Parole da trovare per dire Nicea oggi
Ho partecipato, in Sala Duomo, alle tre serate organizzate dal Laboratorio Teologico “Realino” in occasione dei 1700 anni tondi dalla celebrazione del Concilio di Nicea (325 d.C.), da cui fu elaborato sostanzialmente quel CREDO, che recitiamo ogni domenica: sintesi della fede che professano cattolici, protestanti e ortodossi.

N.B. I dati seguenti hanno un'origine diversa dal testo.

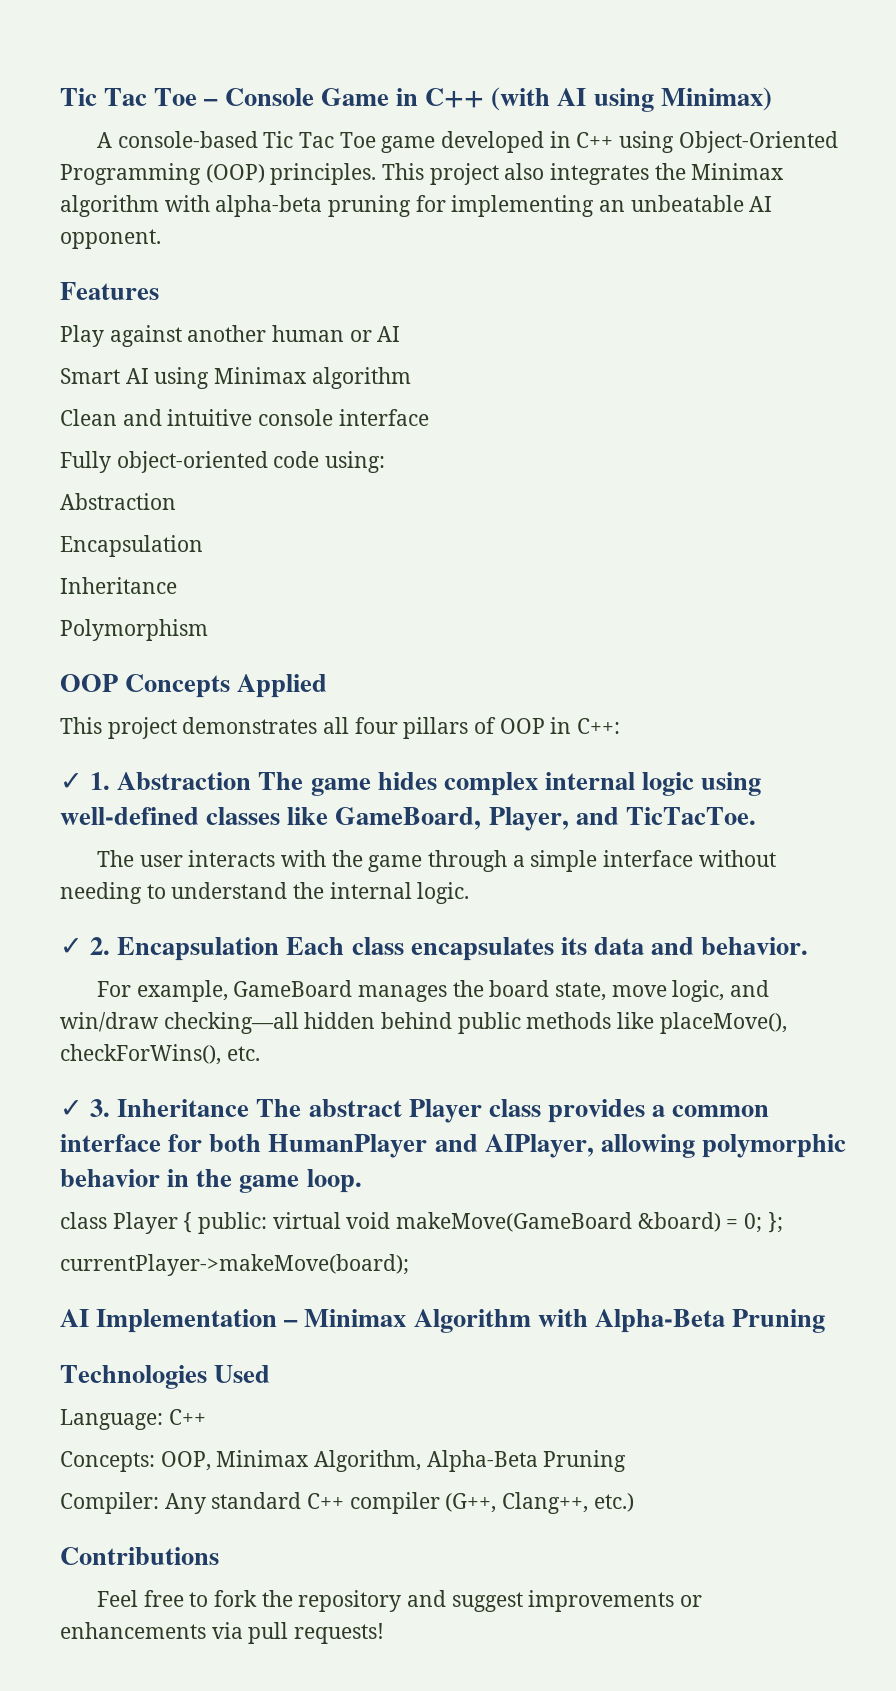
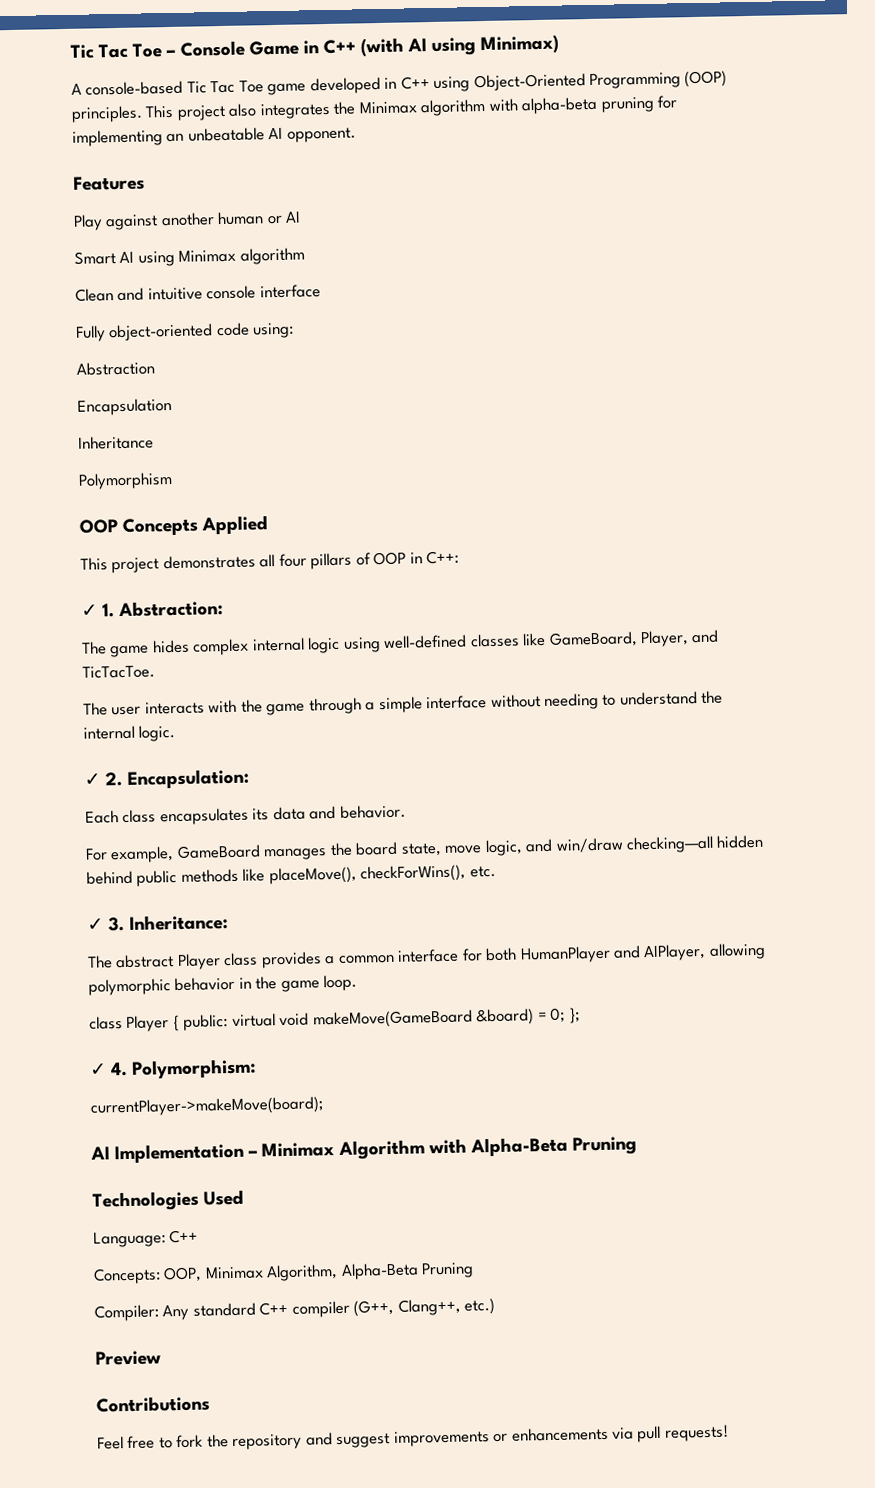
- ✓ 1. Abstraction The game hides complex internal logic using well-defined classes like GameBoard, Player, and TicTacToe.
+ ✓ 1. Abstraction:
+ The game hides complex internal logic using well-defined classes like GameBoard, Player, and TicTacToe.
- ✓ 2. Encapsulation Each class encapsulates its data and behavior.
+ ✓ 2. Encapsulation:
+ Each class encapsulates its data and behavior.
- ✓ 3. Inheritance The abstract Player class provides a common interface for both HumanPlayer and AIPlayer, allowing polymorphic behavior in the game loop.
+ ✓ 3. Inheritance:
+ The abstract Player class provides a common interface for both HumanPlayer and AIPlayer, allowing polymorphic behavior in the game loop.
+ ✓ 4. Polymorphism:
+ Preview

Il modulo prevedeva anzitutto l’illustrazione del contesto politico/religioso in cui maturò l’indizione dell’evento, e le deliberazioni assunte dai vescovi partecipanti, attraverso una chiara ed esauriente esposizione del nostro don Carlo Truzzi, esperto patrologo. A seguire, due incontri in stile laboratoriale guidati dagli organizzatori, cui va riconosciuto l’impegno profuso nel fornire ai presenti stimolanti schede per la discussione, nonché diverse installazioni tese a focalizzare concretamente le problematiche affrontate. Un impegno, va detto subito, purtroppo non ripagato dall’esiguità del numero dei volonterosi intervenuti in presenza e da remoto.
La mia adesione era stata provocata dalla titolazione, in locandina, delle predette serate di confronto: “Dai problemi posti a Nicea alle domande sul nostro oggi ecclesiale”, ma soprattutto “Trovare le parole per ridire la fede di Nicea in modo ecclesiale, autentico e personale”.
Quest’ultima tematica mi appariva particolarmente intrigante, in un tempo in cui le ricerche dei sociologi/sondaggisti rivelano, fra quanti si professano “credenti ma non religiosi” e fra gli stessi “praticanti”, una notevole confusione di idee, con la difficoltà esplicita a riconoscersi nelle formule dogmatiche del Credo Niceno-Costantinopolitano, che pure continuano a recitare.
I materiali forniti per l’approfondimento e il dialogo fra i partecipanti contenevano interessanti citazioni di testi relativi a questioni di fondo: l’interpretazione complessa e mai definitiva delle Scritture, la coscienza personale come istanza prioritaria del credere e del vivere, la fallibilità del Magistero ieri e possibilmente in futuro nelle sue dichiarazioni autentiche, la distinzione fra la “realtà” cui si rivolge l’atto di fede e la sua “enunciazione” pro tempore, l’infallibilità “in credendo” del Popolo santo di Dio in virtù dell’unzione battesimale.
Argomenti assai complessi dunque su cui, a mio avviso, la riflessione deve esercitarsi rigorosamente, senza dilettantismi o infatuazioni per questo o quel teologo, senza indebite selezioni dei passi della Scrittura, senza cedere a suggestioni indotte da formule verbali seducenti, ma sostanzialmente improduttive quando non controproducenti sul piano pastorale.
In questo nostro tempo infatti di la comunità ecclesiale vive una drammatica frattura: da un lato il diffondersi di proposte, a livello di biblisti e teologi, che mettono radicalmente in questione tesi tradizionali dell’insegnamento della Chiesa, nel tentativo complicato di reinterpretare il messaggio cristiano, per renderlo accettabile alla cultura e alla sensibilità soggettiva odierna; dall’altro l’esperienza quotidiana di fede della gran parte dei credenti continua (provvidenzialmente?) sui registri di sempre, confermati per altro dal rilievo posto dai vertici a prassi secolari, quali il suffragio delle anime dei defunti, la devozione mariana, ecc. In mezzo al guado scontano perciò una condizione di disagio, perplessità e incertezza non pochi presbiteri, religiosi/e, catechisti ed educatori. Appare quindi ingenuo, dato il contesto, stupirsi sia del calo verticale delle “vocazioni” al ministero pastorale, istituito o meno, che della pratica religiosa dei fedeli.
Si può andare avanti a lungo in una condizione di gregge smarrito, di chiesa che brucia, di crisi, benedetta o meno che sia, come e è stato sottolineato? Dire NICEA oggi era un proposito troppo complesso e ambizioso per il nostro laboratorio teologico, ma lo scambio di idee pur fra pochi non è stato inutile. E lo studio dialogato, sulle specifiche tematiche poste da quel Concilio e sulle domande affiorate nei tre incontri, deve diventare opportunità permanente per una platea più vasta.